Requirement:
The entries below contain a line with "- 5.20.9 A B3" and a line with "acionistas da Emissora.". Retype exactly everything from the first down to the second, both included, and nothing else.

Data records:
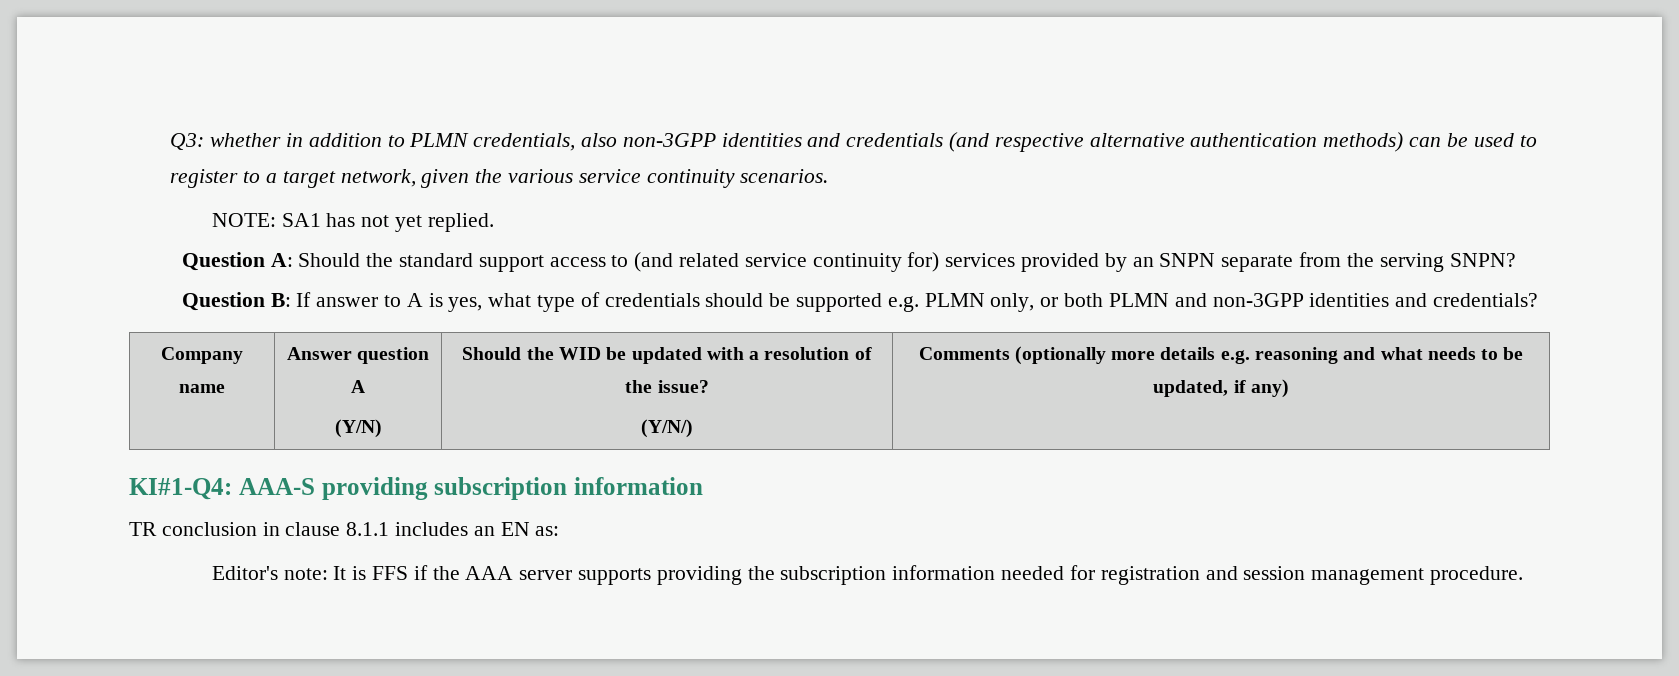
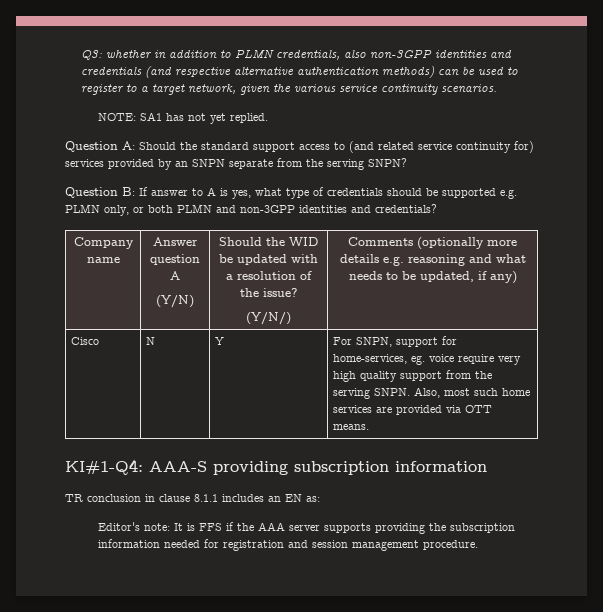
+ Cisco | N | Y | For SNPN, support for home-services, eg. voice require very high quality support from the serving SNPN. Also, most such home services are provided via OTT means.

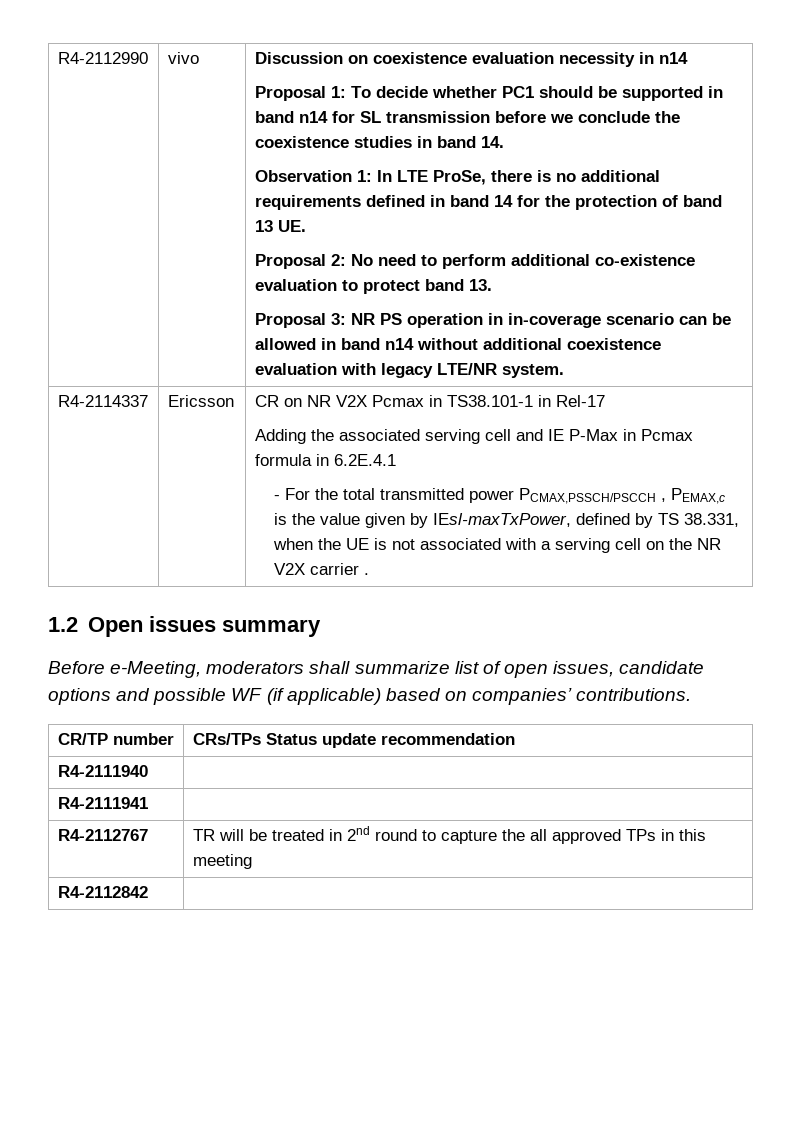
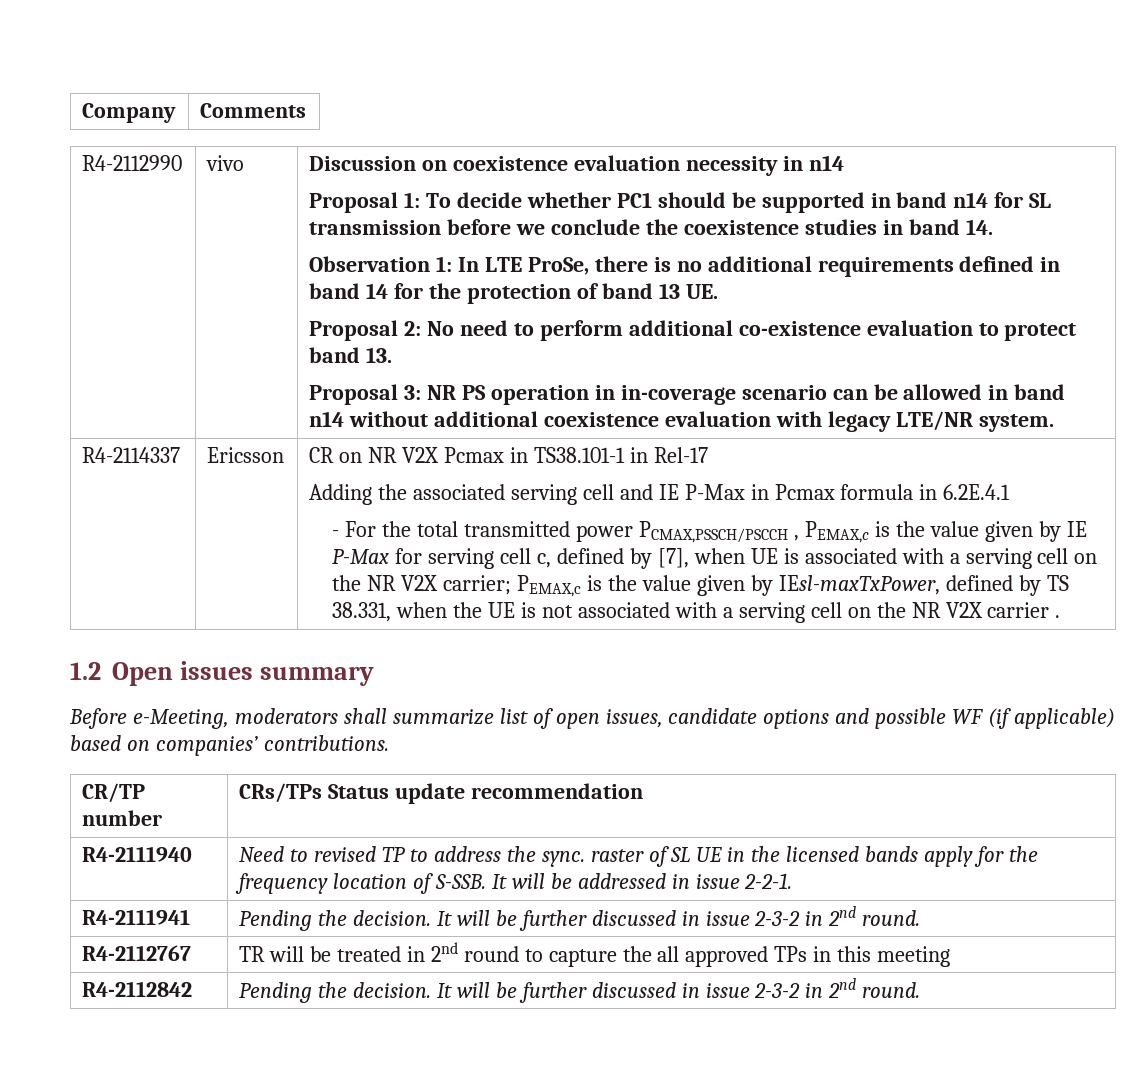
+ Company | Comments
- - For the total transmitted power PCMAX,PSSCH/PSCCH , PEMAX,c is the value given by IEsl-maxTxPower, defined by TS 38.331, when the UE is not associated with a serving cell on the NR V2X carrier .
+ - For the total transmitted power PCMAX,PSSCH/PSCCH , PEMAX,c is the value given by IE P-Max for serving cell c, defined by [7], when UE is associated with a serving cell on the NR V2X carrier; PEMAX,c is the value given by IEsl-maxTxPower, defined by TS 38.331, when the UE is not associated with a serving cell on the NR V2X carrier .
- R4-2111940 |
- R4-2111941 |
+ R4-2111940 | Need to revised TP to address the sync. raster of SL UE in the licensed bands apply for the frequency location of S-SSB. It will be addressed in issue 2-2-1.
+ R4-2111941 | Pending the decision. It will be further discussed in issue 2-3-2 in 2nd round.
- R4-2112842 |
+ R4-2112842 | Pending the decision. It will be further discussed in issue 2-3-2 in 2nd round.

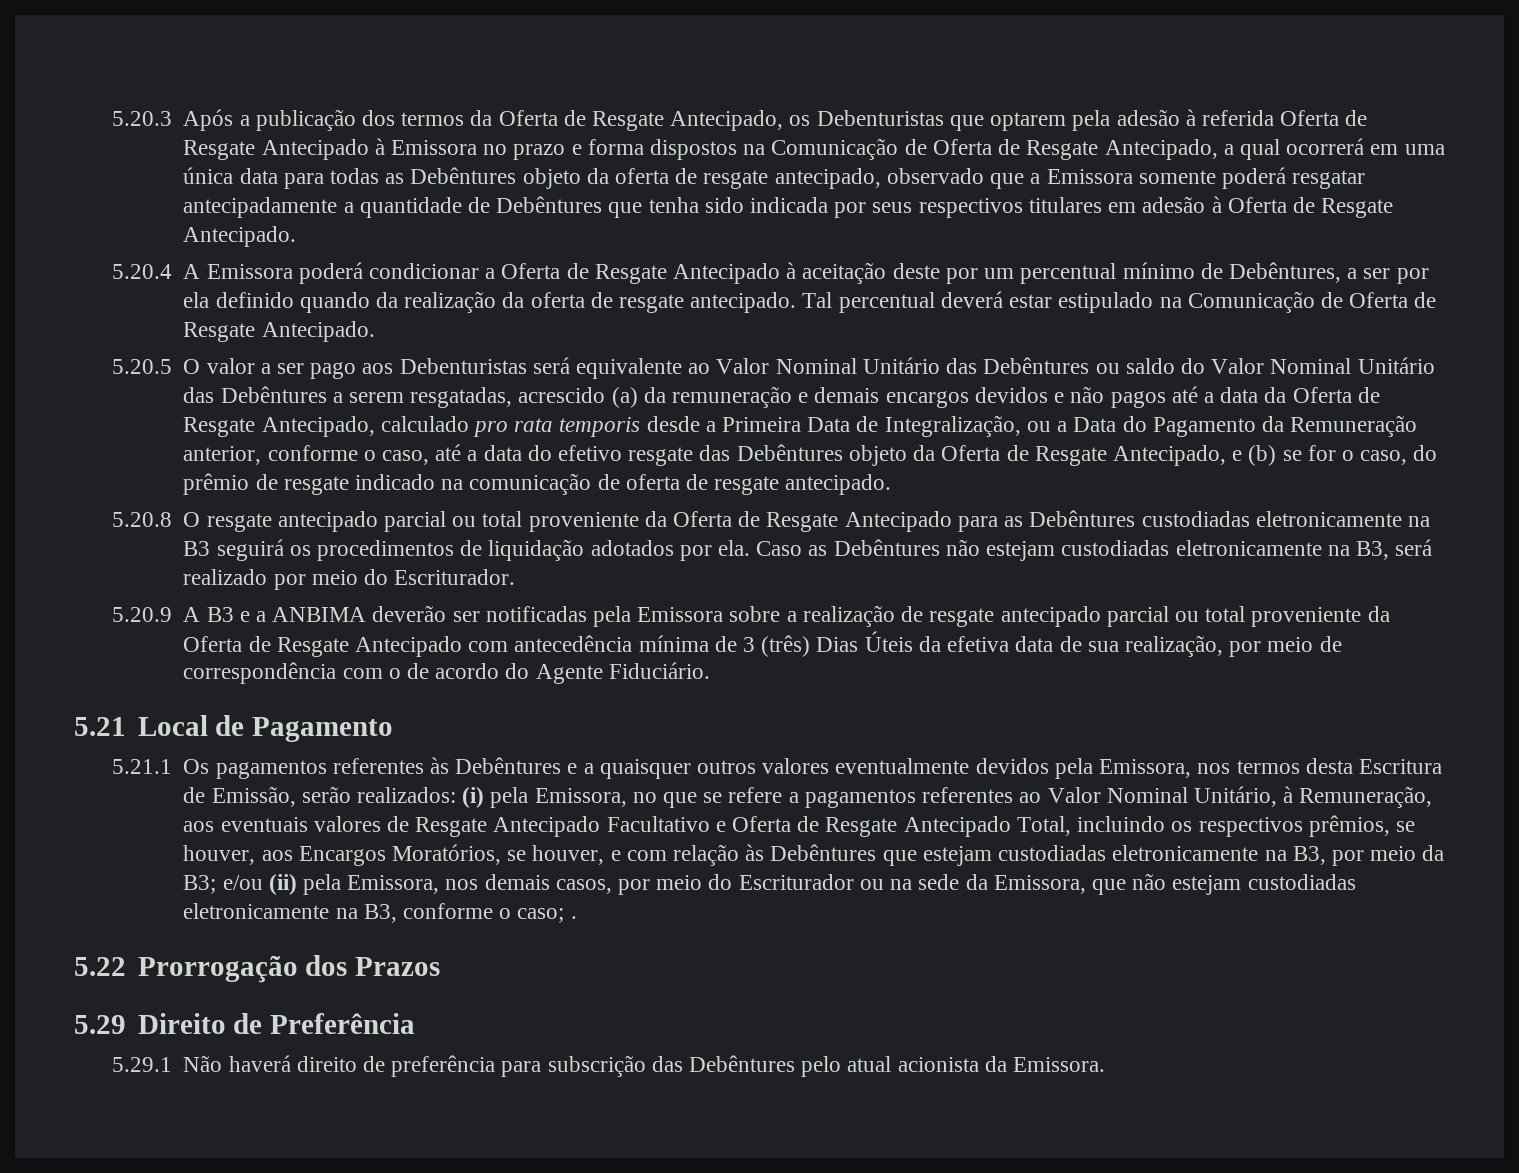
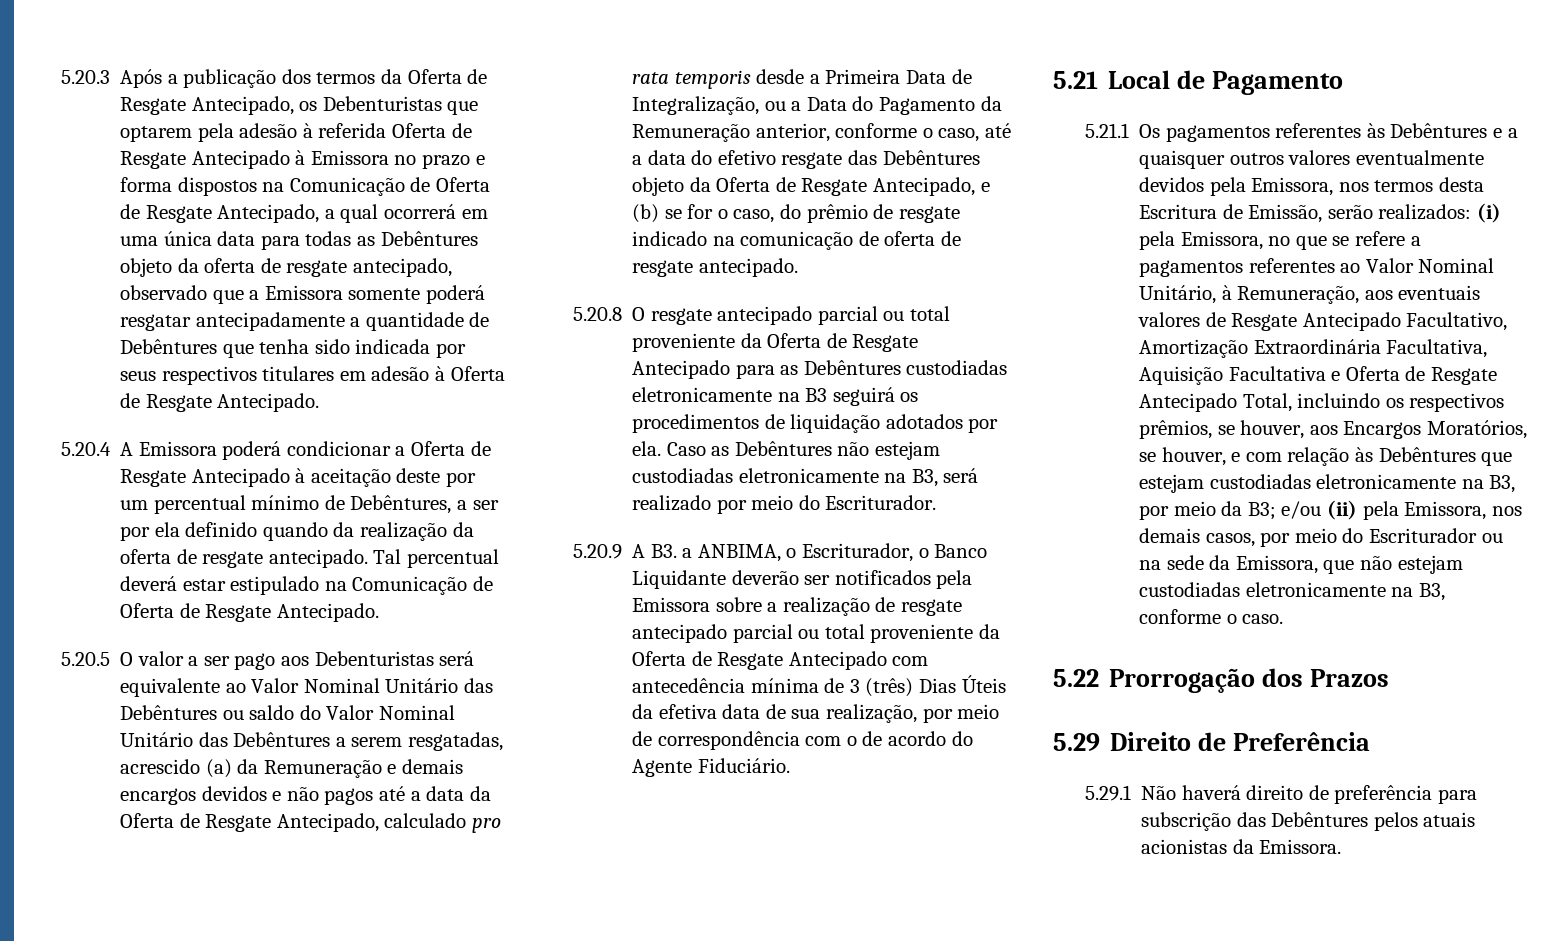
- 5.20.5 O valor a ser pago aos Debenturistas será equivalente ao Valor Nominal Unitário das Debêntures ou saldo do Valor Nominal Unitário das Debêntures a serem resgatadas, acrescido (a) da remuneração e demais encargos devidos e não pagos até a data da Oferta de Resgate Antecipado, calculado pro rata temporis desde a Primeira Data de Integralização, ou a Data do Pagamento da Remuneração anterior, conforme o caso, até a data do efetivo resgate das Debêntures objeto da Oferta de Resgate Antecipado, e (b) se for o caso, do prêmio de resgate indicado na comunicação de oferta de resgate antecipado.
+ 5.20.5 O valor a ser pago aos Debenturistas será equivalente ao Valor Nominal Unitário das Debêntures ou saldo do Valor Nominal Unitário das Debêntures a serem resgatadas, acrescido (a) da Remuneração e demais encargos devidos e não pagos até a data da Oferta de Resgate Antecipado, calculado pro rata temporis desde a Primeira Data de Integralização, ou a Data do Pagamento da Remuneração anterior, conforme o caso, até a data do efetivo resgate das Debêntures objeto da Oferta de Resgate Antecipado, e (b) se for o caso, do prêmio de resgate indicado na comunicação de oferta de resgate antecipado.
- 5.20.9 A B3 e a ANBIMA deverão ser notificadas pela Emissora sobre a realização de resgate antecipado parcial ou total proveniente da Oferta de Resgate Antecipado com antecedência mínima de 3 (três) Dias Úteis da efetiva data de sua realização, por meio de correspondência com o de acordo do Agente Fiduciário.
+ 5.20.9 A B3. a ANBIMA, o Escriturador, o Banco Liquidante deverão ser notificados pela Emissora sobre a realização de resgate antecipado parcial ou total proveniente da Oferta de Resgate Antecipado com antecedência mínima de 3 (três) Dias Úteis da efetiva data de sua realização, por meio de correspondência com o de acordo do Agente Fiduciário.
- (i) pela Emissora, no que se refere a pagamentos referentes ao Valor Nominal Unitário, à Remuneração, aos eventuais valores de Resgate Antecipado Facultativo e Oferta de Resgate Antecipado Total, incluindo os respectivos prêmios, se houver, aos Encargos Moratórios, se houver, e com relação às Debêntures que estejam custodiadas eletronicamente na B3, por meio da B3;
+ (i) pela Emissora, no que se refere a pagamentos referentes ao Valor Nominal Unitário, à Remuneração, aos eventuais valores de Resgate Antecipado Facultativo, Amortização Extraordinária Facultativa, Aquisição Facultativa e Oferta de Resgate Antecipado Total, incluindo os respectivos prêmios, se houver, aos Encargos Moratórios, se houver, e com relação às Debêntures que estejam custodiadas eletronicamente na B3, por meio da B3;
- e/ou (ii) pela Emissora, nos demais casos, por meio do Escriturador ou na sede da Emissora, que não estejam custodiadas eletronicamente na B3, conforme o caso; .
+ e/ou (ii) pela Emissora, nos demais casos, por meio do Escriturador ou na sede da Emissora, que não estejam custodiadas eletronicamente na B3, conforme o caso.
- 5.29.1 Não haverá direito de preferência para subscrição das Debêntures pelo atual acionista da Emissora.
+ 5.29.1 Não haverá direito de preferência para subscrição das Debêntures pelos atuais acionistas da Emissora.

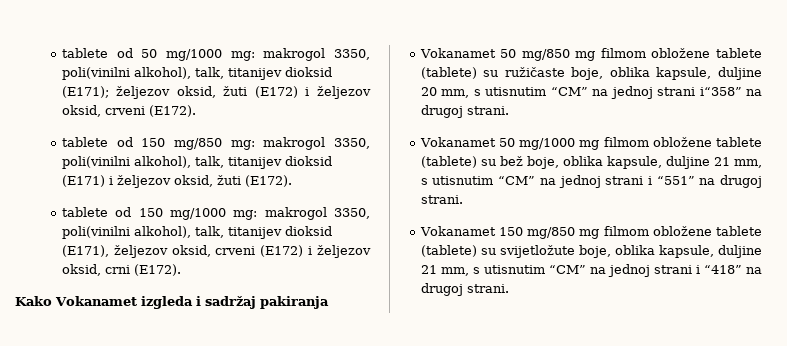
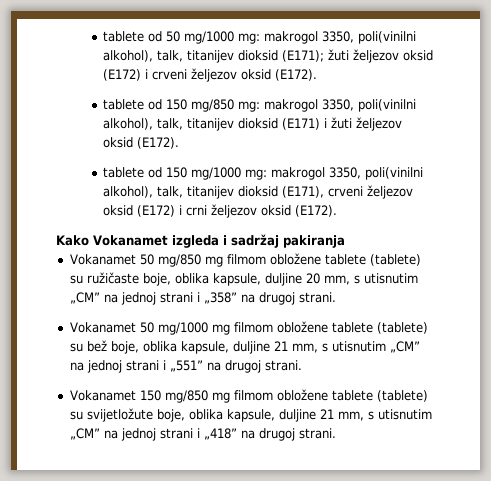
- tablete od 50 mg/1000 mg: makrogol 3350, poli(vinilni alkohol), talk, titanijev dioksid (E171); željezov oksid, žuti (E172) i željezov oksid, crveni (E172).
+ tablete od 50 mg/1000 mg: makrogol 3350, poli(vinilni alkohol), talk, titanijev dioksid (E171); žuti željezov oksid (E172) i crveni željezov oksid (E172).
- tablete od 150 mg/850 mg: makrogol 3350, poli(vinilni alkohol), talk, titanijev dioksid (E171) i željezov oksid, žuti (E172).
+ tablete od 150 mg/850 mg: makrogol 3350, poli(vinilni alkohol), talk, titanijev dioksid (E171) i žuti željezov oksid (E172).
- tablete od 150 mg/1000 mg: makrogol 3350, poli(vinilni alkohol), talk, titanijev dioksid (E171), željezov oksid, crveni (E172) i željezov oksid, crni (E172).
+ tablete od 150 mg/1000 mg: makrogol 3350, poli(vinilni alkohol), talk, titanijev dioksid (E171), crveni željezov oksid (E172) i crni željezov oksid (E172).
- Vokanamet 50 mg/850 mg filmom obložene tablete (tablete) su ružičaste boje, oblika kapsule, duljine 20 mm, s utisnutim “CM” na jednoj strani i“358” na drugoj strani.
+ Vokanamet 50 mg/850 mg filmom obložene tablete (tablete) su ružičaste boje, oblika kapsule, duljine 20 mm, s utisnutim „CM” na jednoj strani i „358” na drugoj strani.
- Vokanamet 50 mg/1000 mg filmom obložene tablete (tablete) su bež boje, oblika kapsule, duljine 21 mm, s utisnutim “CM” na jednoj strani i “551” na drugoj strani.
+ Vokanamet 50 mg/1000 mg filmom obložene tablete (tablete) su bež boje, oblika kapsule, duljine 21 mm, s utisnutim „CM” na jednoj strani i „551” na drugoj strani.
- Vokanamet 150 mg/850 mg filmom obložene tablete (tablete) su svijetložute boje, oblika kapsule, duljine 21 mm, s utisnutim “CM” na jednoj strani i “418” na drugoj strani.
+ Vokanamet 150 mg/850 mg filmom obložene tablete (tablete) su svijetložute boje, oblika kapsule, duljine 21 mm, s utisnutim „CM” na jednoj strani i „418” na drugoj strani.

Result of the exercise:
- 5.20.9 A B3 e a ANBIMA deverão ser notificadas pela Emissora sobre a realização de resgate antecipado parcial ou total proveniente da Oferta de Resgate Antecipado com antecedência mínima de 3 (três) Dias Úteis da efetiva data de sua realização, por meio de correspondência com o de acordo do Agente Fiduciário.
+ 5.20.9 A B3. a ANBIMA, o Escriturador, o Banco Liquidante deverão ser notificados pela Emissora sobre a realização de resgate antecipado parcial ou total proveniente da Oferta de Resgate Antecipado com antecedência mínima de 3 (três) Dias Úteis da efetiva data de sua realização, por meio de correspondência com o de acordo do Agente Fiduciário.
- (i) pela Emissora, no que se refere a pagamentos referentes ao Valor Nominal Unitário, à Remuneração, aos eventuais valores de Resgate Antecipado Facultativo e Oferta de Resgate Antecipado Total, incluindo os respectivos prêmios, se houver, aos Encargos Moratórios, se houver, e com relação às Debêntures que estejam custodiadas eletronicamente na B3, por meio da B3;
+ (i) pela Emissora, no que se refere a pagamentos referentes ao Valor Nominal Unitário, à Remuneração, aos eventuais valores de Resgate Antecipado Facultativo, Amortização Extraordinária Facultativa, Aquisição Facultativa e Oferta de Resgate Antecipado Total, incluindo os respectivos prêmios, se houver, aos Encargos Moratórios, se houver, e com relação às Debêntures que estejam custodiadas eletronicamente na B3, por meio da B3;
- e/ou (ii) pela Emissora, nos demais casos, por meio do Escriturador ou na sede da Emissora, que não estejam custodiadas eletronicamente na B3, conforme o caso; .
+ e/ou (ii) pela Emissora, nos demais casos, por meio do Escriturador ou na sede da Emissora, que não estejam custodiadas eletronicamente na B3, conforme o caso.
- 5.29.1 Não haverá direito de preferência para subscrição das Debêntures pelo atual acionista da Emissora.
+ 5.29.1 Não haverá direito de preferência para subscrição das Debêntures pelos atuais acionistas da Emissora.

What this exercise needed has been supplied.